Structured diff data:

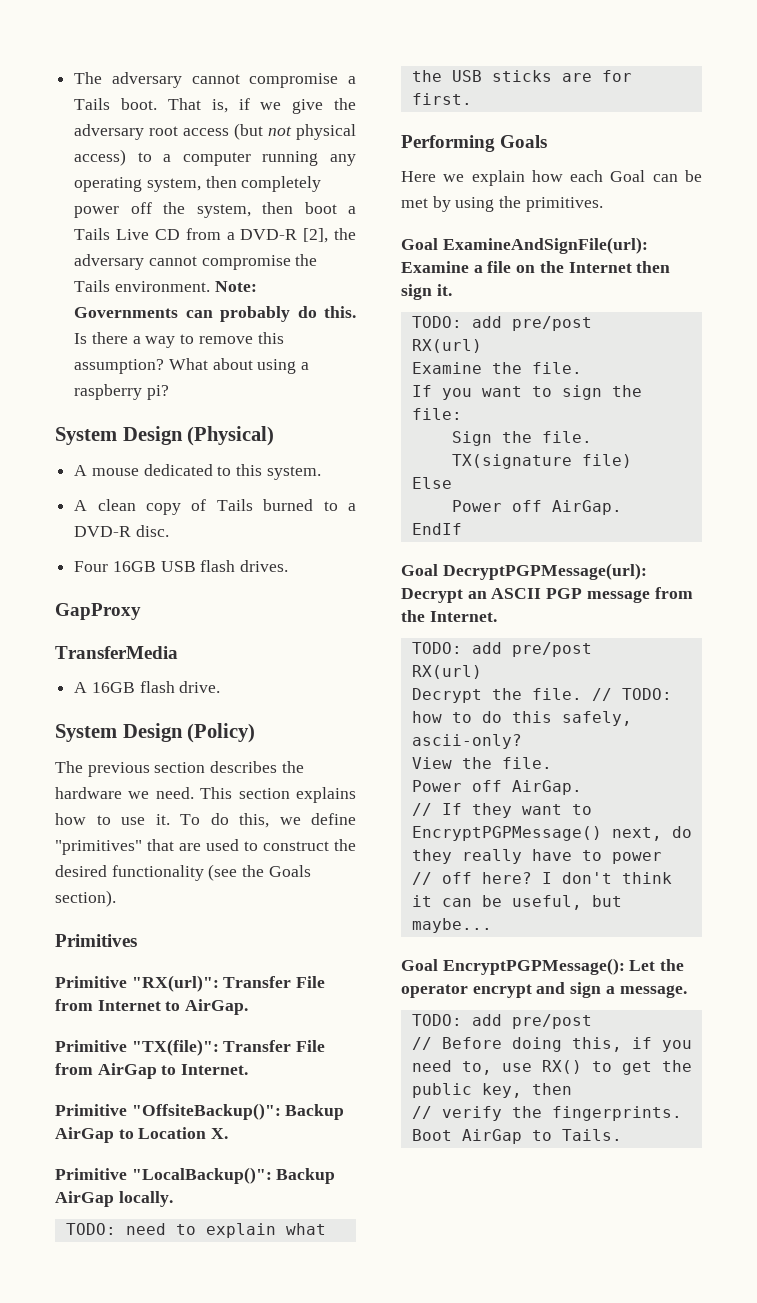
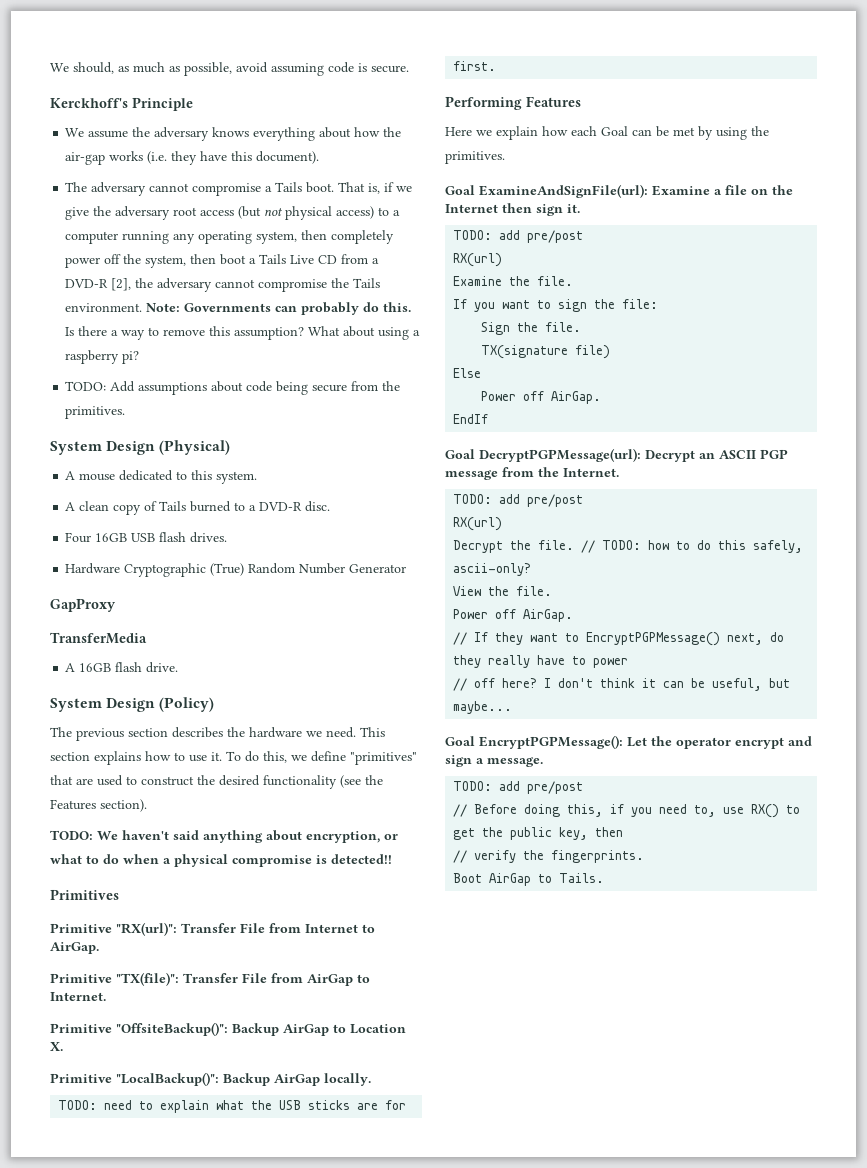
(74, 78) none -> [50,62,409,76] [50,97,193,111] [65,127,402,141] [65,151,320,165] We should, as much as possible, avoid assuming code is secure. // Kerckhoff's Principle // We assume the adversary knows everything about how the air-gap works (i.e. they have this document). //
(169, 392) none -> [65,381,401,395] [65,406,126,419] // TODO: Add assumptions about code being secure from the primitives.
(289, 566) none -> [65,563,407,577] // Hardware Cryptographic (True) Random Number Generator
[268,865,311,877] Goals -> [50,799,96,810] Features
(116, 898) none -> [50,830,398,843] [50,854,392,867] // TODO: We haven't said anything about encryption, or what to do when a physical compromise is detected!!
[500,135,548,148] Goals -> [526,96,581,107] Features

Brief:
Please give back exactly the lines from the first line of the records above through the line containing "(116, 898) none", only those and both included, with the pictures removed.

Your response:
(74, 78) none -> [50,62,409,76] [50,97,193,111] [65,127,402,141] [65,151,320,165] We should, as much as possible, avoid assuming code is secure. // Kerckhoff's Principle // We assume the adversary knows everything about how the air-gap works (i.e. they have this document). //
(169, 392) none -> [65,381,401,395] [65,406,126,419] // TODO: Add assumptions about code being secure from the primitives.
(289, 566) none -> [65,563,407,577] // Hardware Cryptographic (True) Random Number Generator
[268,865,311,877] Goals -> [50,799,96,810] Features
(116, 898) none -> [50,830,398,843] [50,854,392,867] // TODO: We haven't said anything about encryption, or what to do when a physical compromise is detected!!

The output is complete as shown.